Mesh Interest Point Detection Based on Geometric Measures and Sparse Refinement
This work addresses a fundamental task in 3D computer vision and graphics for applications like object recognition and registration, but it appears incremental as it builds on existing geometric properties with a refinement step.
The paper tackles the problem of detecting interest points on 3D meshes by introducing a method based on geometric measures and sparse refinement, which outperforms state-of-the-art methods on various 3D mesh models.

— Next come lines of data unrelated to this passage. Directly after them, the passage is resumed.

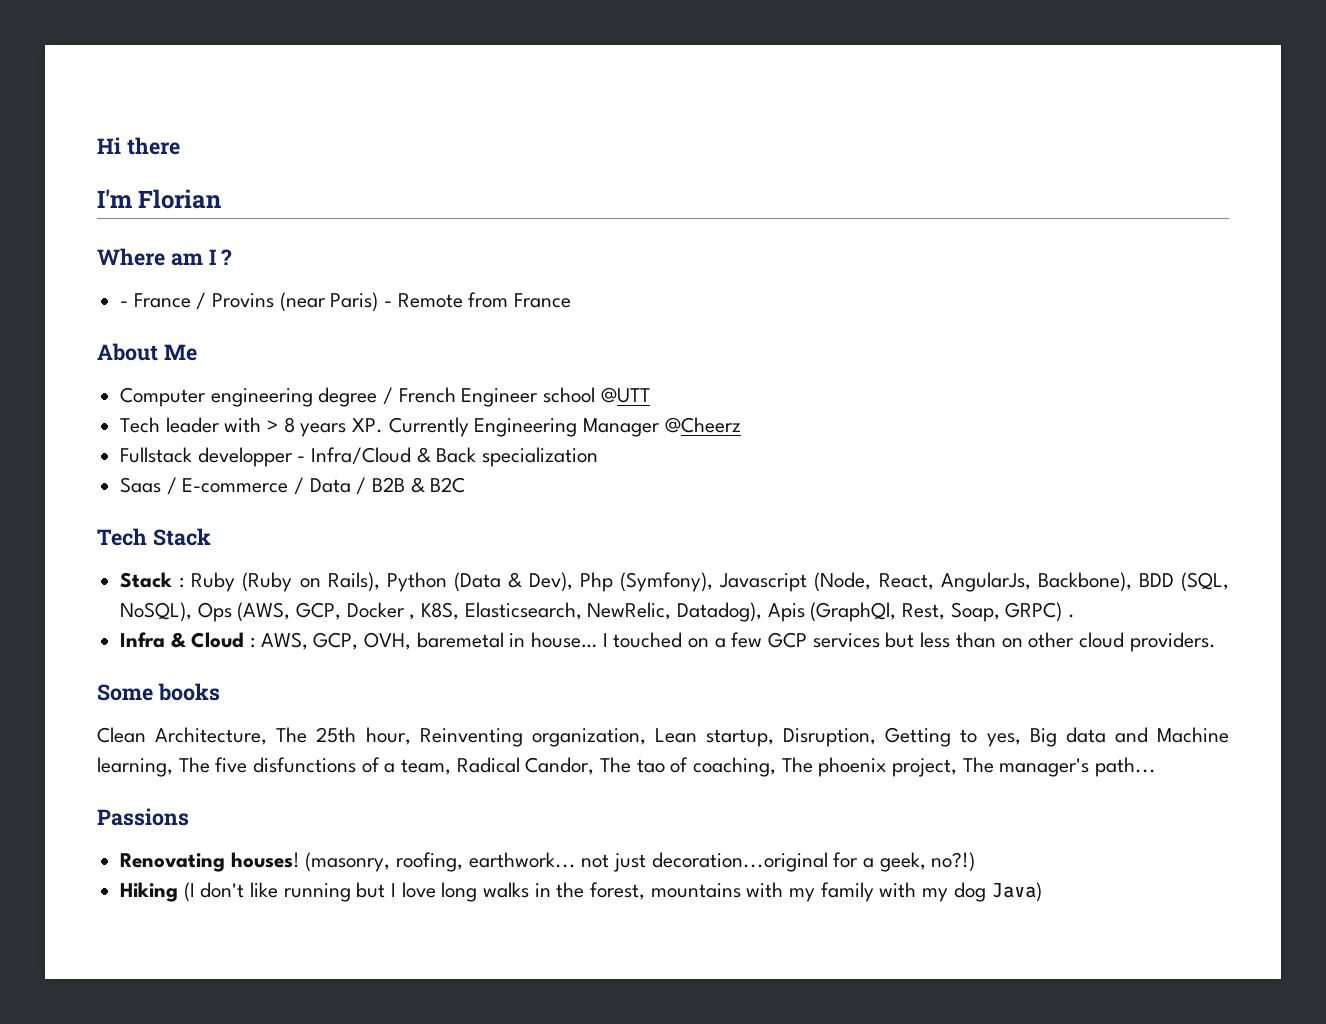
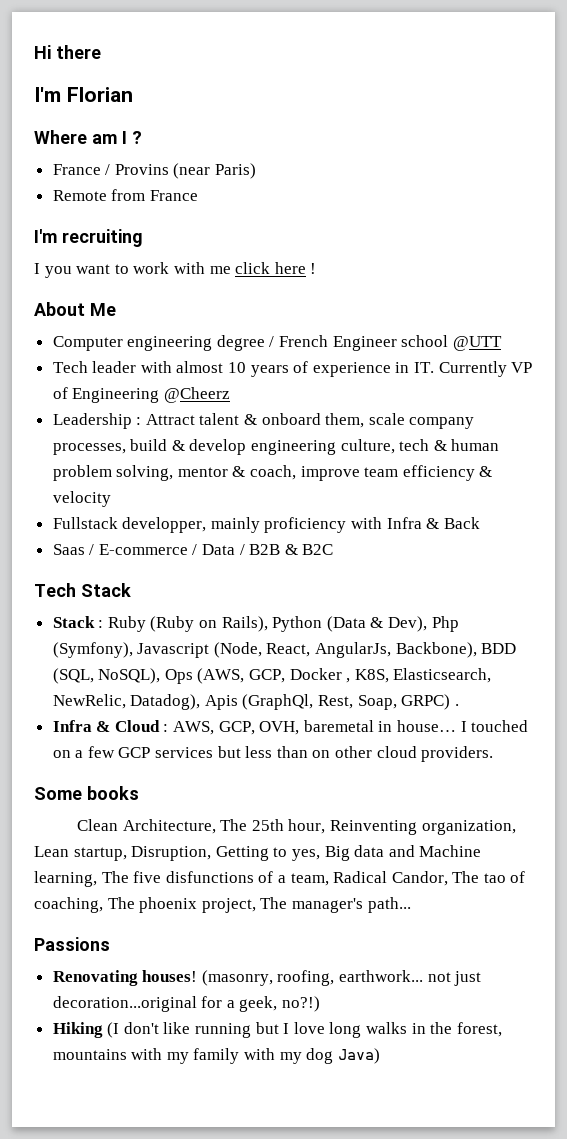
- - France / Provins (near Paris) - Remote from France
+ France / Provins (near Paris)
+ Remote from France
+ I'm recruiting
+ I you want to work with me click here !
- Tech leader with > 8 years XP. Currently Engineering Manager @Cheerz
- Fullstack developper - Infra/Cloud & Back specialization
+ Tech leader with almost 10 years of experience in IT. Currently VP of Engineering @Cheerz
+ Leadership : Attract talent & onboard them, scale company processes, build & develop engineering culture, tech & human problem solving, mentor & coach, improve team efficiency & velocity
+ Fullstack developper, mainly proficiency with Infra & Back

Three dimensional (3D) interest point detection plays a fundamental role in 3D computer vision and graphics. In this paper, we introduce a new method for detecting mesh interest points based on geometric measures and sparse refinement (GMSR). The key point of our approach is to calculate the 3D interest point response function using two intuitive and effective geometric properties of the local surface on a 3D mesh model, namely Euclidean distances between the neighborhood vertices to the tangent plane of a vertex and the angles of normal vectors of them. The response function is defined in multi-scale space and can be utilized to effectively distinguish 3D interest points from edges and flat areas. Those points with local maximal 3D interest point response value are selected as the candidates of 3D interest points. Finally, we utilize an $\ell_0$ norm based optimization method to refine the candidates of 3D interest points by constraining its quality and quantity. Numerical experiments demonstrate that our proposed GMSR based 3D interest point detector outperforms current several state-of-the-art methods for different kinds of 3D mesh models.